- **Extracted material**
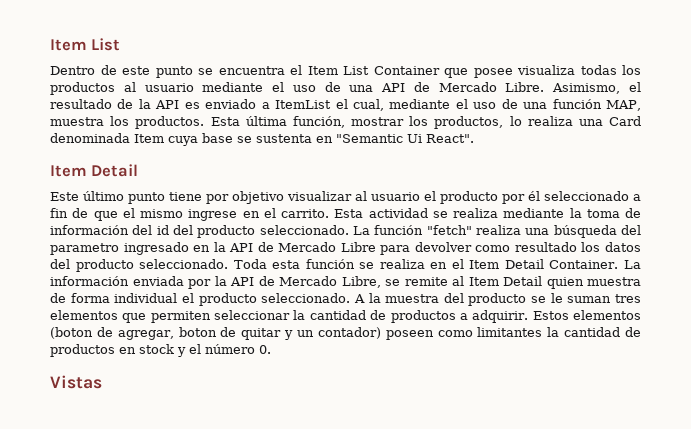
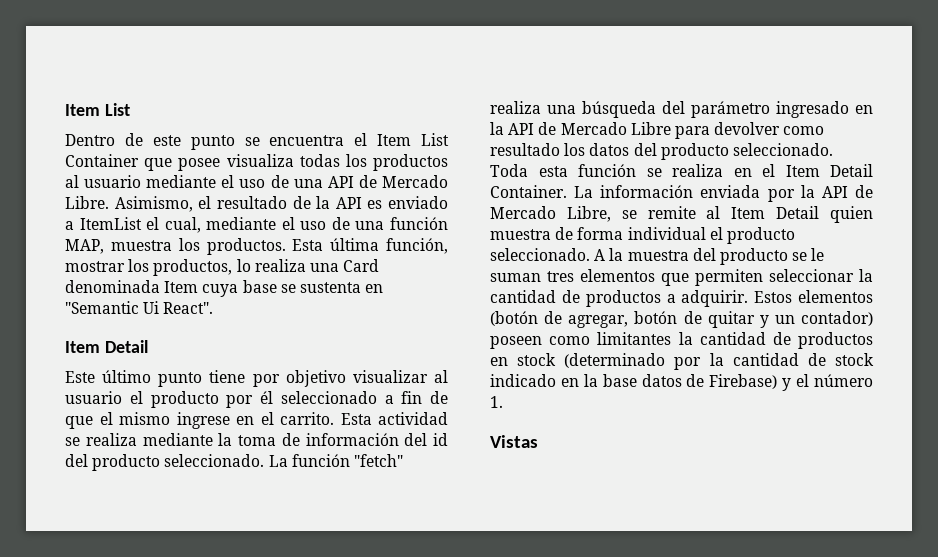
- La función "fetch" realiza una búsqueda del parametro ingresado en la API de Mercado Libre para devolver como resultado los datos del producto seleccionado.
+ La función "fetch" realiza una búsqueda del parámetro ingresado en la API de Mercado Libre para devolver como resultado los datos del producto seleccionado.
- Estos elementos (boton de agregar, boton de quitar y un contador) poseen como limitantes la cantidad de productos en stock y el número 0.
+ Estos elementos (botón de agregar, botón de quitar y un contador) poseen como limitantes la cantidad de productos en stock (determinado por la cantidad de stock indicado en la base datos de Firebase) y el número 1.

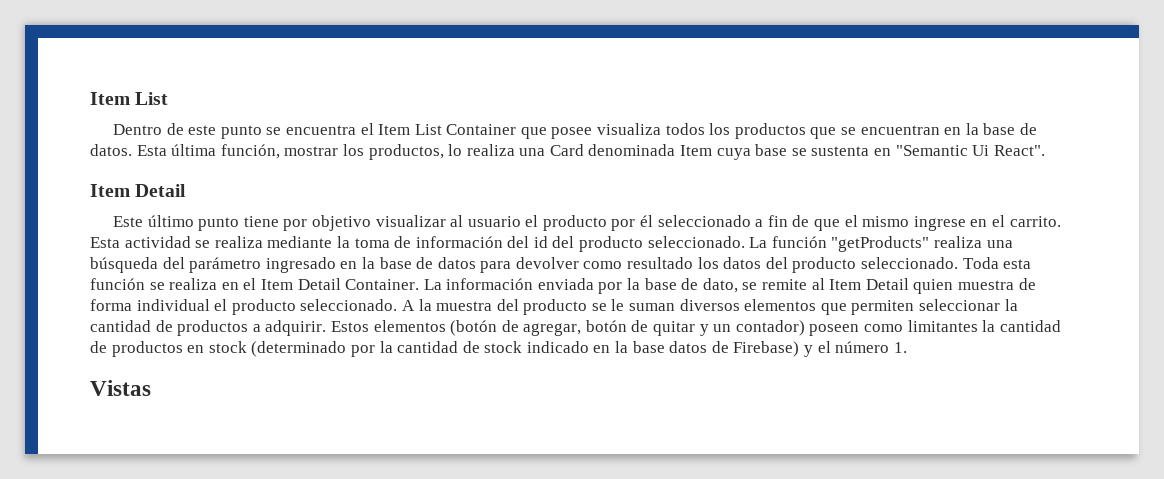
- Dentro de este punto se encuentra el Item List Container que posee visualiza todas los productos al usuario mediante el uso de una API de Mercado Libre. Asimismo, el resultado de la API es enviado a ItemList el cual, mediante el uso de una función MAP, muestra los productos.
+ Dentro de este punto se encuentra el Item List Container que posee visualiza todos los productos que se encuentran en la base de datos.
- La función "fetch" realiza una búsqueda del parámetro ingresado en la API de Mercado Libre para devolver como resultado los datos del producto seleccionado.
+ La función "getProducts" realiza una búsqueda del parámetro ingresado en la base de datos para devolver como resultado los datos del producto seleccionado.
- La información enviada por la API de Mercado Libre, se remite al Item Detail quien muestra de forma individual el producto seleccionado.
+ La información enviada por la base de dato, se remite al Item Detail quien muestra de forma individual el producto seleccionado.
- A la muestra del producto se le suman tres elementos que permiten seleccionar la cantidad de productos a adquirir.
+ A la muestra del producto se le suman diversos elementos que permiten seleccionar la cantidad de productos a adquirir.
...
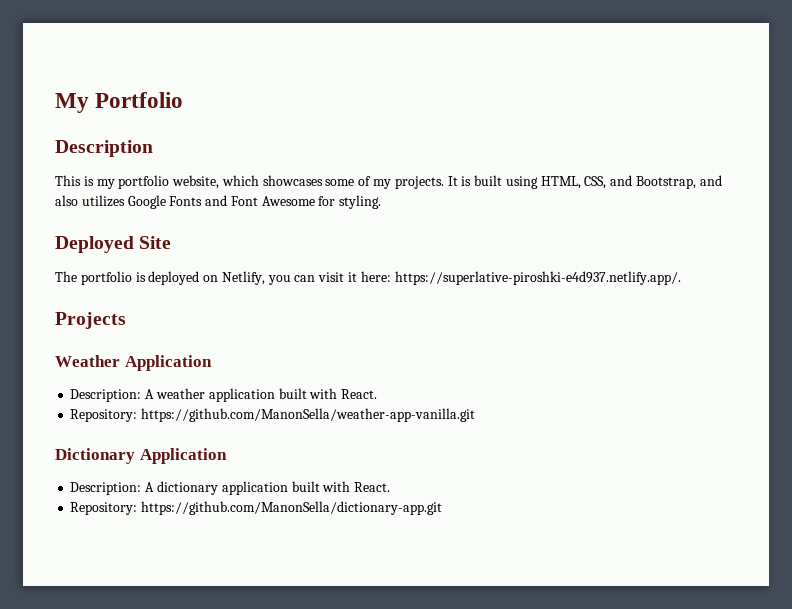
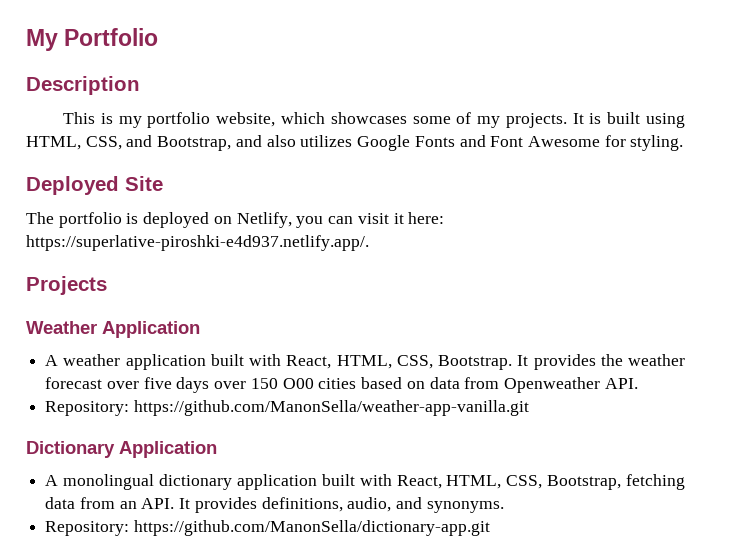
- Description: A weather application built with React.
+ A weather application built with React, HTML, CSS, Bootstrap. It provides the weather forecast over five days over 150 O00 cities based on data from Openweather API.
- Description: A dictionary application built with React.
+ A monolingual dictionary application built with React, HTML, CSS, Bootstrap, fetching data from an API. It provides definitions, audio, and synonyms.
...
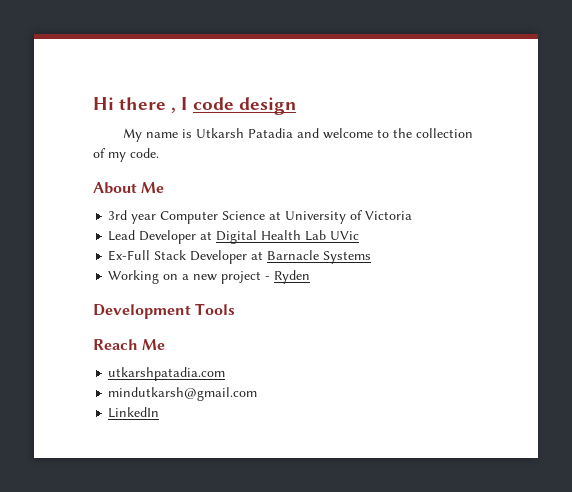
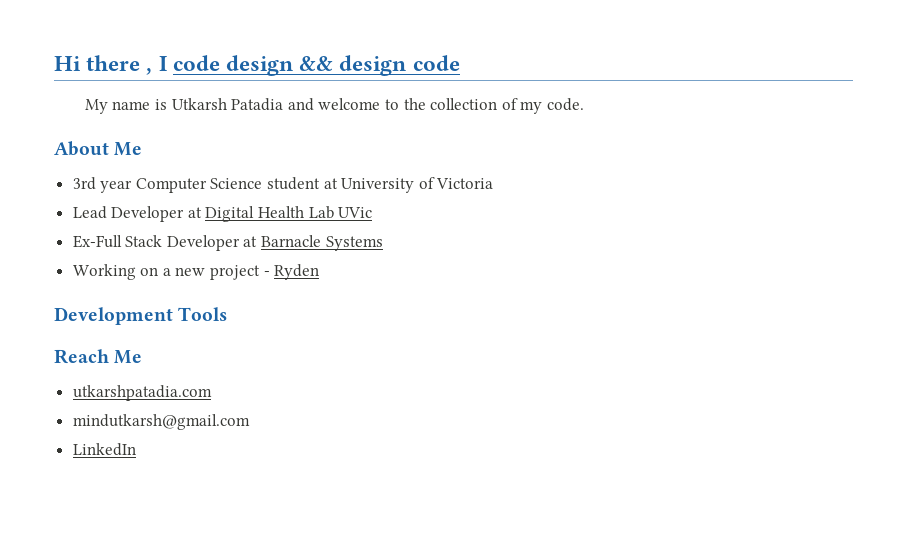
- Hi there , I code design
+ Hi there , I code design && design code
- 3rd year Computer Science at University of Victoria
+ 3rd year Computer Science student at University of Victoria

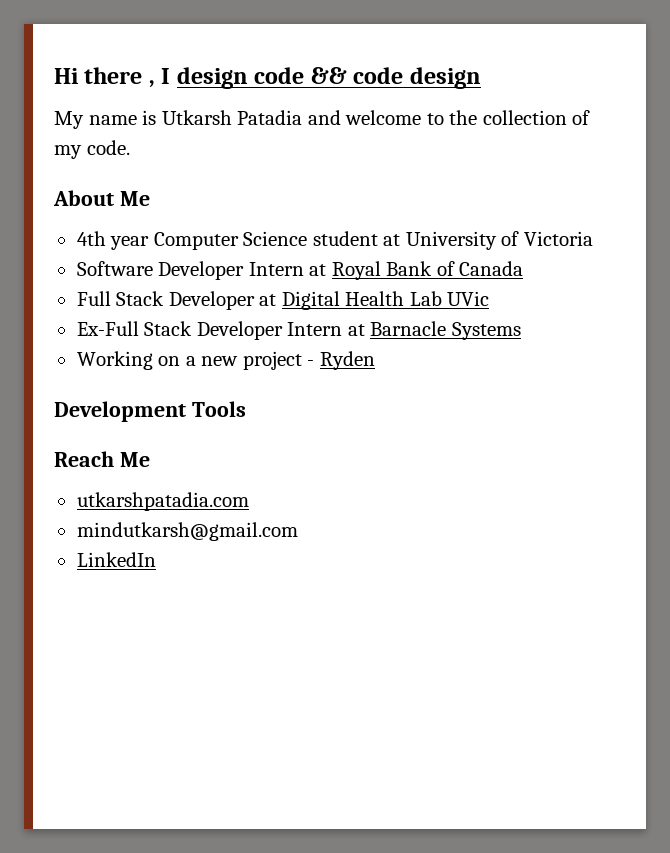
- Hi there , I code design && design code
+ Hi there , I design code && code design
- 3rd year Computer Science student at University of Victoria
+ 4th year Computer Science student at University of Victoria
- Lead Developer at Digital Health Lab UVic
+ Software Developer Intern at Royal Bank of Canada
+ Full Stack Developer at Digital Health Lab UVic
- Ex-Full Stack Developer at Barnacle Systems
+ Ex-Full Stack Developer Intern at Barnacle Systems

- **What to produce**
Lines of the material that contain the word "Science" are to be gathered.

- **Solution for this exercise**
- 3rd year Computer Science at University of Victoria
+ 3rd year Computer Science student at University of Victoria
- 3rd year Computer Science student at University of Victoria
+ 4th year Computer Science student at University of Victoria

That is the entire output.